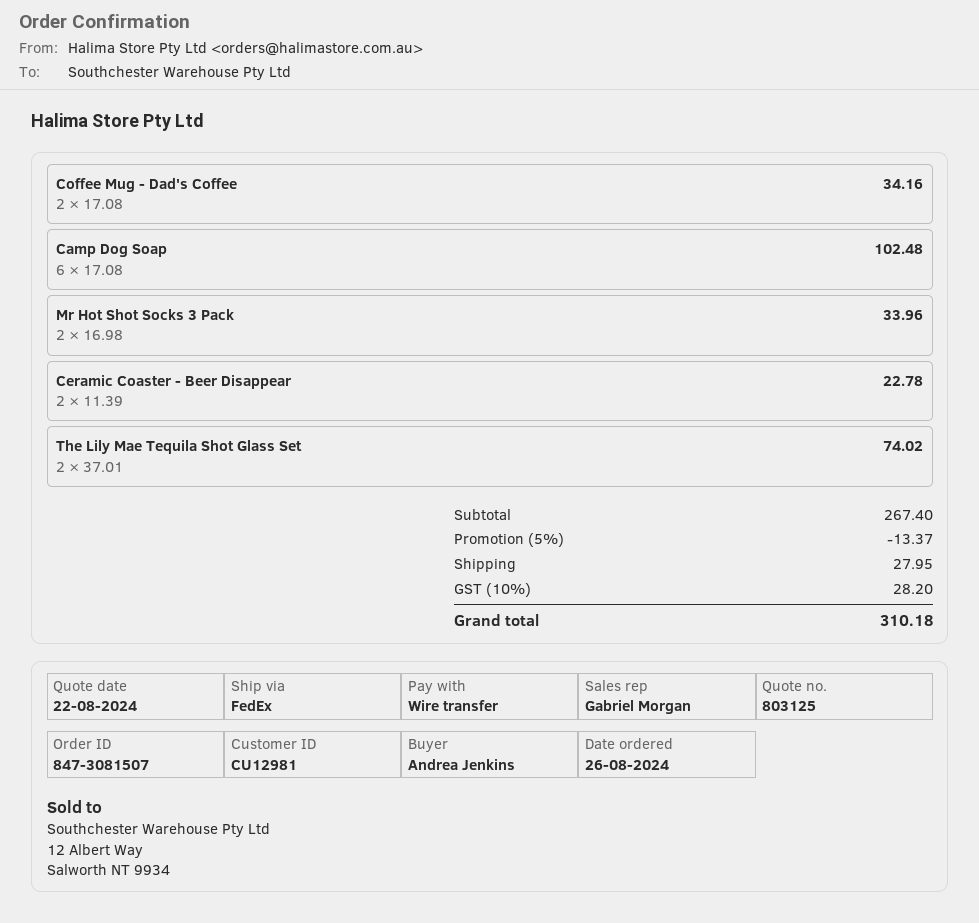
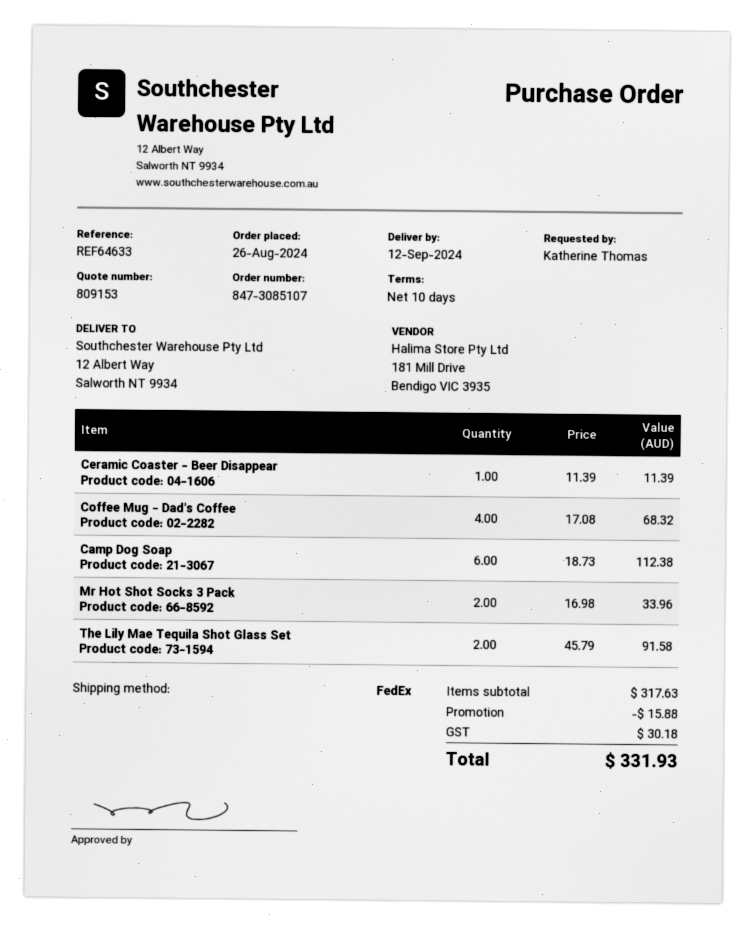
quote number: 803125 -> 809153
order number: 847-3081507 -> 847-3085107
ordered by: Andrea Jenkins -> Katherine Thomas
Coffee Mug - Dad's Coffee: 2 x 17.08 = 34.16 -> 4 x 17.08 = 68.32
Camp Dog Soap: 6 x 17.08 = 102.48 -> 6 x 18.73 = 112.38
Ceramic Coaster - Beer Disappear: 2 x 11.39 = 22.78 -> 1 x 11.39 = 11.39
The Lily Mae Tequila Shot Glass Set: 2 x 37.01 = 74.02 -> 2 x 45.79 = 91.58
subtotal: 267.40 -> 317.63
discount: 13.37 -> 15.88
shipping: 27.95 -> none
tax: 28.20 -> 30.18
total: 310.18 -> 331.93

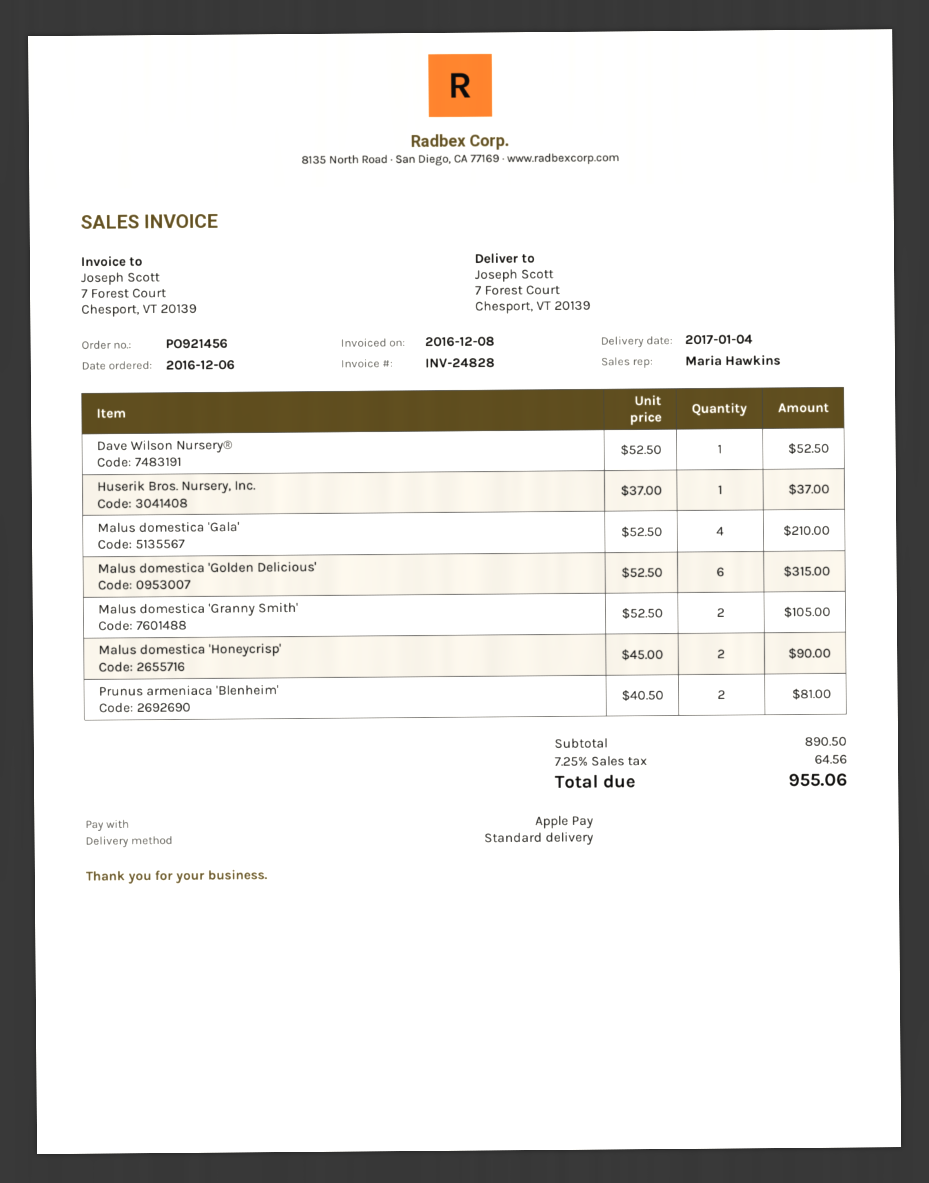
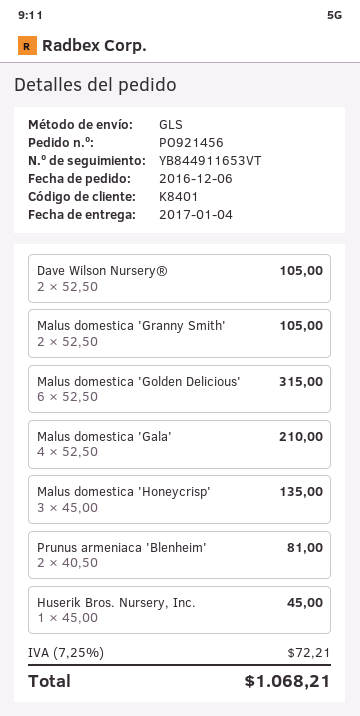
shipping method: standard -> GLS
Dave Wilson Nursery®: 1 x 52.50 = 52.50 -> 2 x 52.50 = 105.00
Huserik Bros. Nursery, Inc.: 1 x 37.00 = 37.00 -> 1 x 45.00 = 45.00
Malus domestica 'Honeycrisp': 2 x 45.00 = 90.00 -> 3 x 45.00 = 135.00
tax: 7.25% = 64.56 -> 7.25% = 72.21
total: 955.06 -> 1068.21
--
-- To do --
Only the pictures are to be excluded; all other parts of the records above are to be given exactly.

-- Response area --
quote number: 803125 -> 809153
order number: 847-3081507 -> 847-3085107
ordered by: Andrea Jenkins -> Katherine Thomas
Coffee Mug - Dad's Coffee: 2 x 17.08 = 34.16 -> 4 x 17.08 = 68.32
Camp Dog Soap: 6 x 17.08 = 102.48 -> 6 x 18.73 = 112.38
Ceramic Coaster - Beer Disappear: 2 x 11.39 = 22.78 -> 1 x 11.39 = 11.39
The Lily Mae Tequila Shot Glass Set: 2 x 37.01 = 74.02 -> 2 x 45.79 = 91.58
subtotal: 267.40 -> 317.63
discount: 13.37 -> 15.88
shipping: 27.95 -> none
tax: 28.20 -> 30.18
total: 310.18 -> 331.93

shipping method: standard -> GLS
Dave Wilson Nursery®: 1 x 52.50 = 52.50 -> 2 x 52.50 = 105.00
Huserik Bros. Nursery, Inc.: 1 x 37.00 = 37.00 -> 1 x 45.00 = 45.00
Malus domestica 'Honeycrisp': 2 x 45.00 = 90.00 -> 3 x 45.00 = 135.00
tax: 7.25% = 64.56 -> 7.25% = 72.21
total: 955.06 -> 1068.21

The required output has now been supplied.